EXERCISE PROMPT – Below are records to transcribe exactly, without their pictures.

THE DATA –
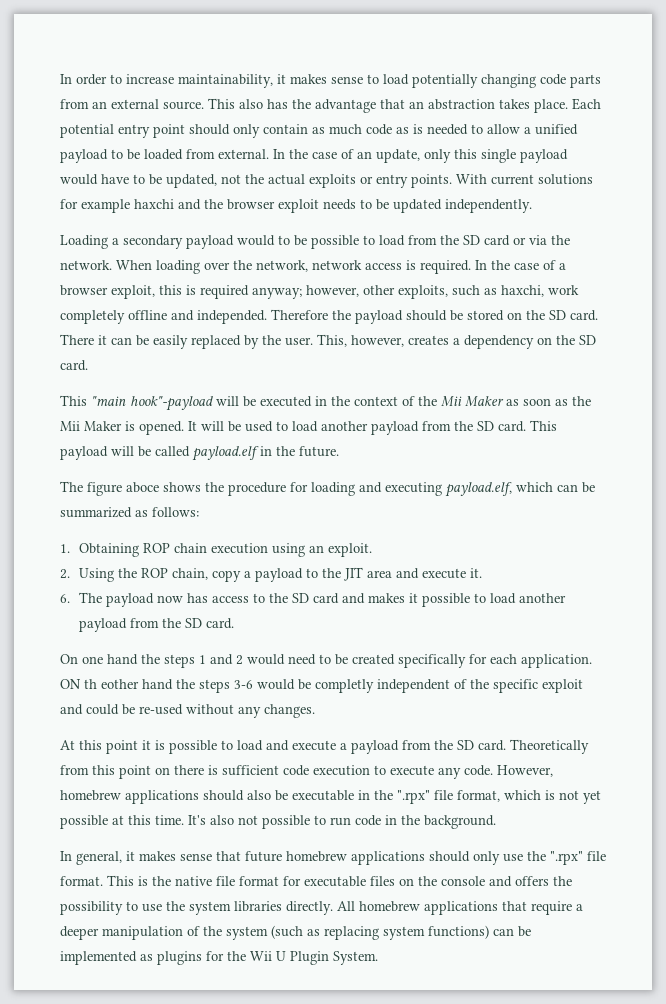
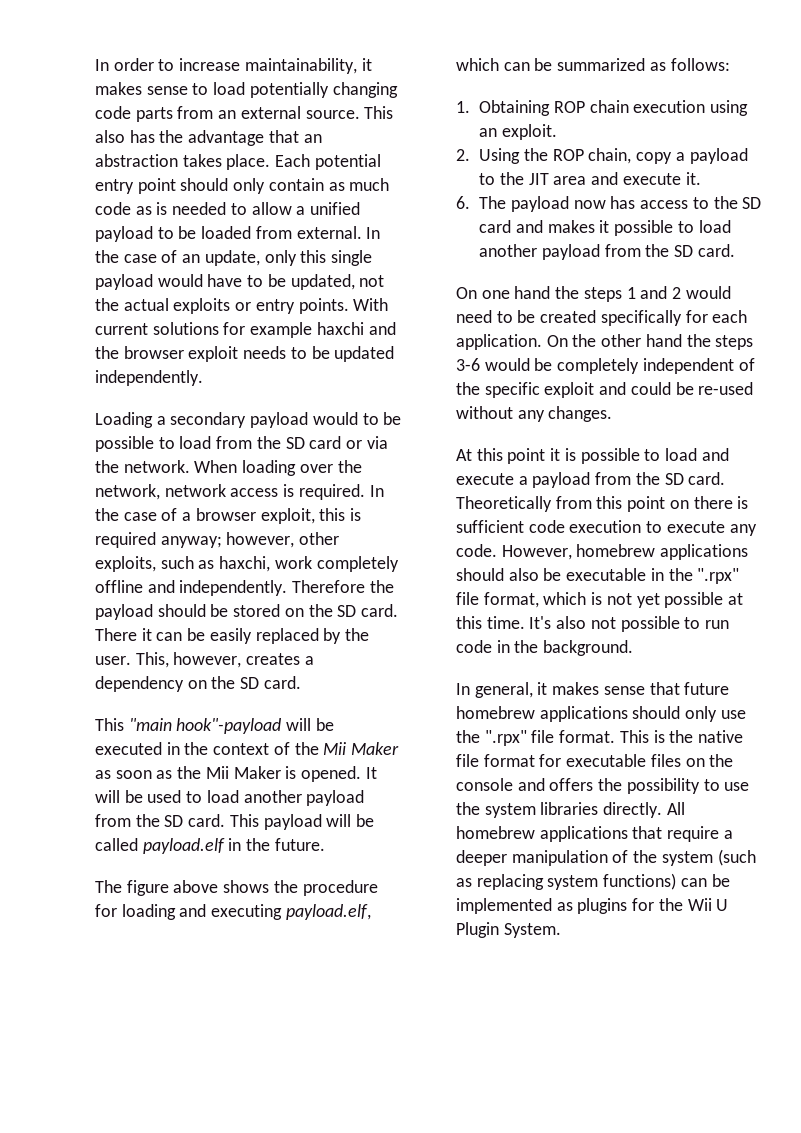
- In the case of a browser exploit, this is required anyway; however, other exploits, such as haxchi, work completely offline and independed.
+ In the case of a browser exploit, this is required anyway; however, other exploits, such as haxchi, work completely offline and independently.
- The figure aboce shows the procedure for loading and executing payload.elf, which can be summarized as follows:
+ The figure above shows the procedure for loading and executing payload.elf, which can be summarized as follows:
- ON th eother hand the steps 3-6 would be completly independent of the specific exploit and could be re-used without any changes.
+ On the other hand the steps 3-6 would be completely independent of the specific exploit and could be re-used without any changes.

SOLUTION TO THIS TASK –
- In the case of a browser exploit, this is required anyway; however, other exploits, such as haxchi, work completely offline and independed.
+ In the case of a browser exploit, this is required anyway; however, other exploits, such as haxchi, work completely offline and independently.
- The figure aboce shows the procedure for loading and executing payload.elf, which can be summarized as follows:
+ The figure above shows the procedure for loading and executing payload.elf, which can be summarized as follows:
- ON th eother hand the steps 3-6 would be completly independent of the specific exploit and could be re-used without any changes.
+ On the other hand the steps 3-6 would be completely independent of the specific exploit and could be re-used without any changes.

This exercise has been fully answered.